(TO DO): Return verbatim the run of lines that opens with the line holding "Vessel Player VI" and closes with the last line of the records.

▬▬▬▬▬▬▬▬▬▬

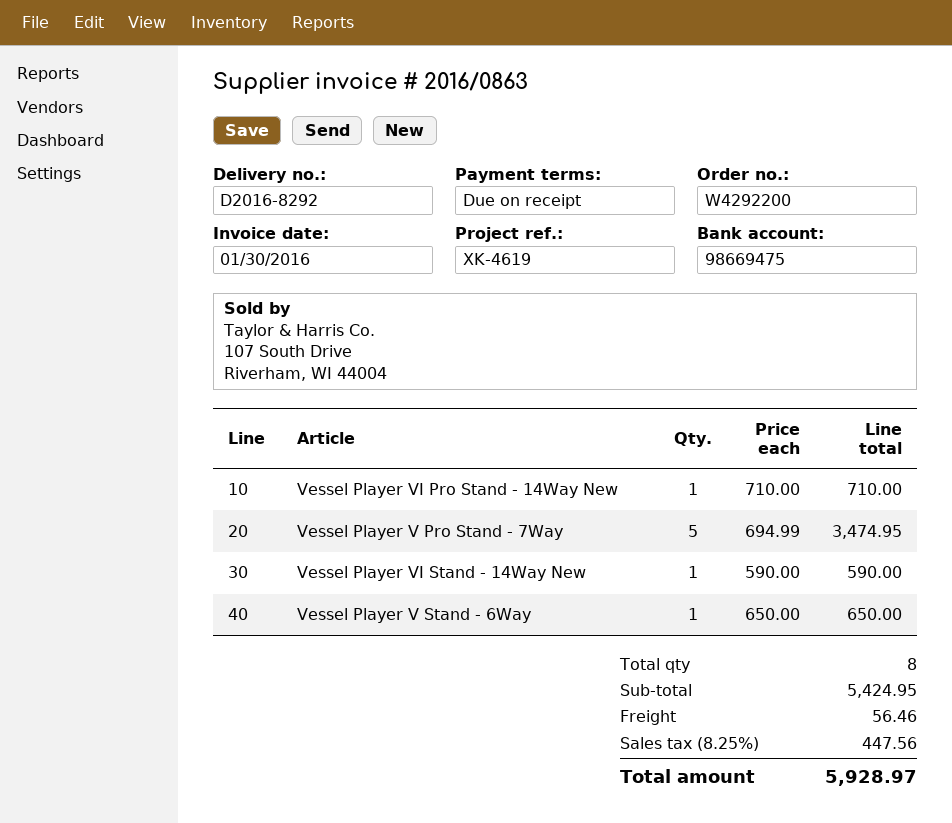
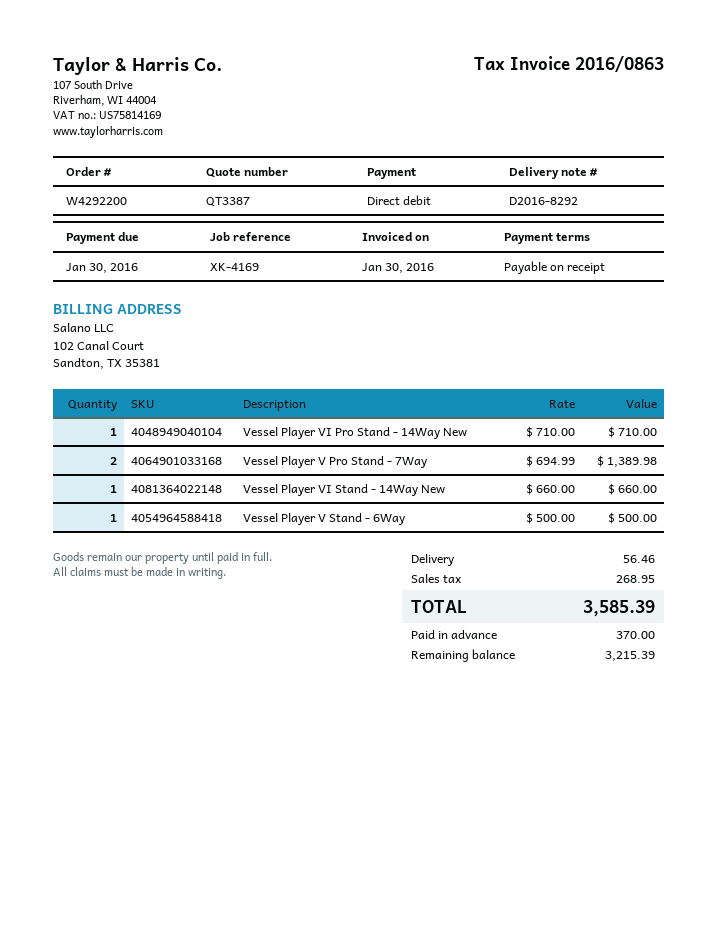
reference: XK-4619 -> XK-4169
Vessel Player V Pro Stand - 7Way: 5 x 694.99 = 3474.95 -> 2 x 694.99 = 1389.98
Vessel Player VI Stand - 14Way New: 1 x 590.00 = 590.00 -> 1 x 660.00 = 660.00
Vessel Player V Stand - 6Way: 1 x 650.00 = 650.00 -> 1 x 500.00 = 500.00
tax: 447.56 -> 268.95
total: 5928.97 -> 3585.39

▬▬▬▬▬▬▬▬▬▬

(REPLY):
Vessel Player VI Stand - 14Way New: 1 x 590.00 = 590.00 -> 1 x 660.00 = 660.00
Vessel Player V Stand - 6Way: 1 x 650.00 = 650.00 -> 1 x 500.00 = 500.00
tax: 447.56 -> 268.95
total: 5928.97 -> 3585.39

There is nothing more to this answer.